◆ **Task directions**
When you reach the line with "[45,95,242,114] 3. Następnie" in the data below, begin printing lines exactly, and stop once the line with "[696,372,752,392] akcji), ->" has been printed.

◆ **Data to process**
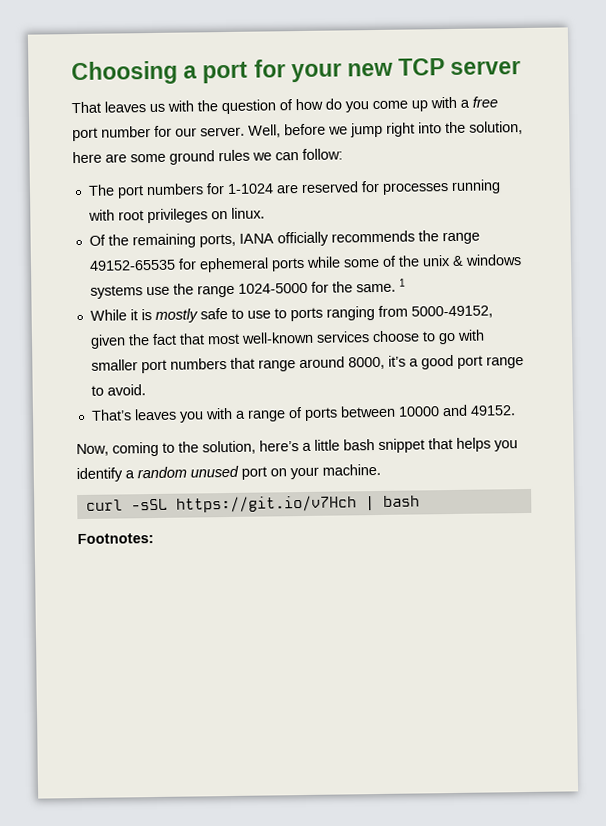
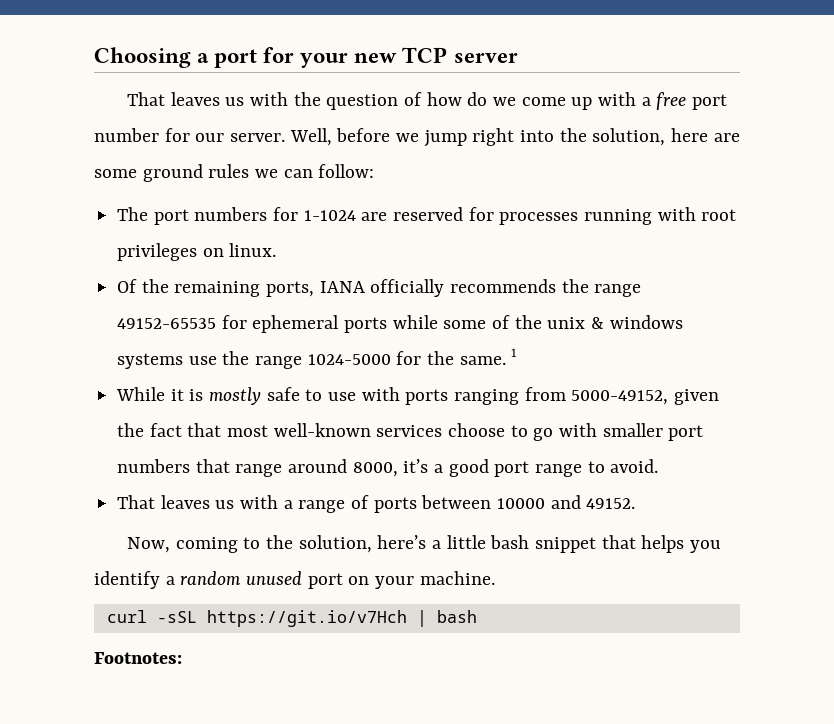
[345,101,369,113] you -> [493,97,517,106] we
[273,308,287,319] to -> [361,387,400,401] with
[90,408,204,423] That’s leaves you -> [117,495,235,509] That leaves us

--

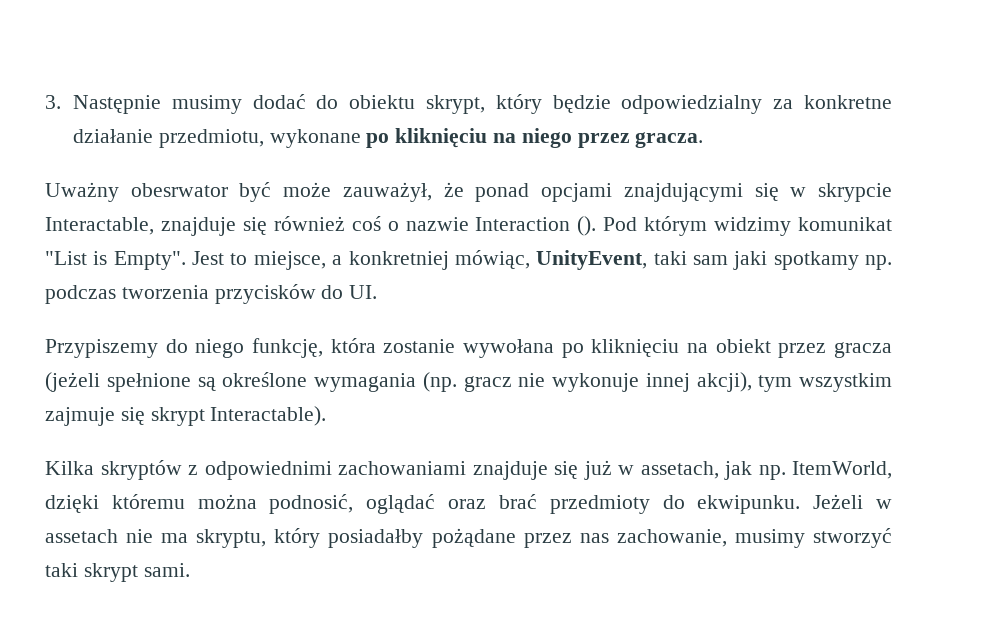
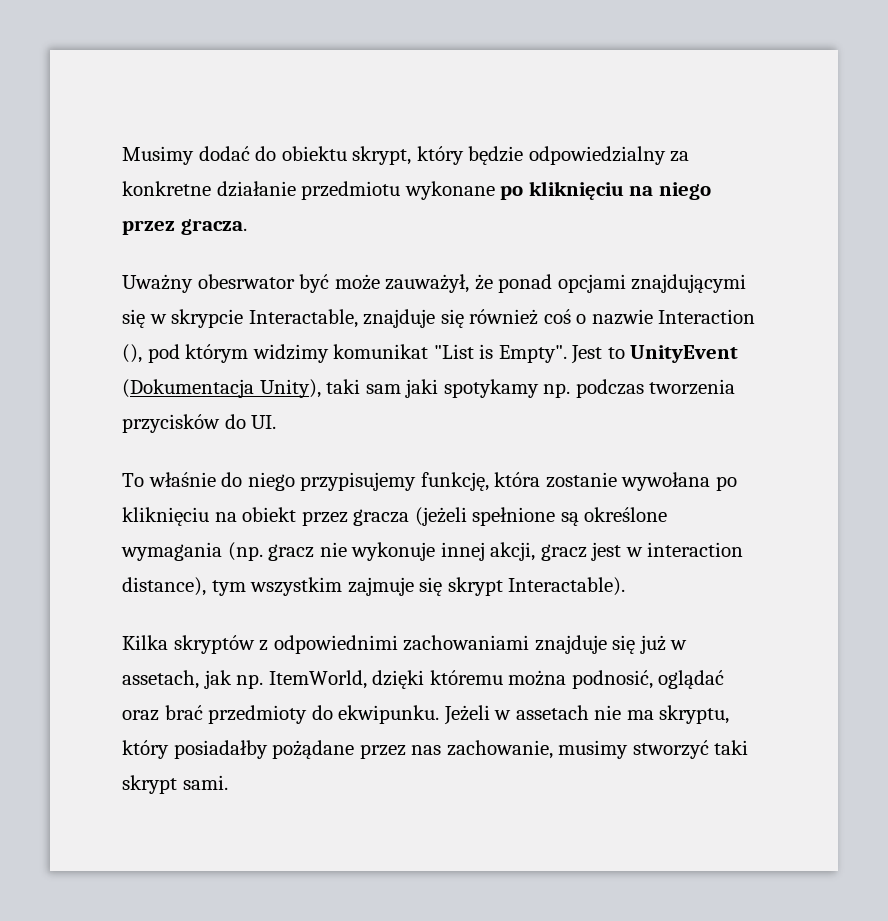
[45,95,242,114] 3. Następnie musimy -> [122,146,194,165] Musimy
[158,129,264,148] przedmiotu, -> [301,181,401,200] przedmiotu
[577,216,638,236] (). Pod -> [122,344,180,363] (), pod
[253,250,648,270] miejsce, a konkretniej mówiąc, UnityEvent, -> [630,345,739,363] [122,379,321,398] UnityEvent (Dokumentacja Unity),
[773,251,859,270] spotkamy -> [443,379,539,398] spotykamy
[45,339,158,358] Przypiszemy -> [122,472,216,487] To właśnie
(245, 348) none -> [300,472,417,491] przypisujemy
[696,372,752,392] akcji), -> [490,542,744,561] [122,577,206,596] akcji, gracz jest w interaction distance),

◆ **Result for this task**
[45,95,242,114] 3. Następnie musimy -> [122,146,194,165] Musimy
[158,129,264,148] przedmiotu, -> [301,181,401,200] przedmiotu
[577,216,638,236] (). Pod -> [122,344,180,363] (), pod
[253,250,648,270] miejsce, a konkretniej mówiąc, UnityEvent, -> [630,345,739,363] [122,379,321,398] UnityEvent (Dokumentacja Unity),
[773,251,859,270] spotkamy -> [443,379,539,398] spotykamy
[45,339,158,358] Przypiszemy -> [122,472,216,487] To właśnie
(245, 348) none -> [300,472,417,491] przypisujemy
[696,372,752,392] akcji), -> [490,542,744,561] [122,577,206,596] akcji, gracz jest w interaction distance),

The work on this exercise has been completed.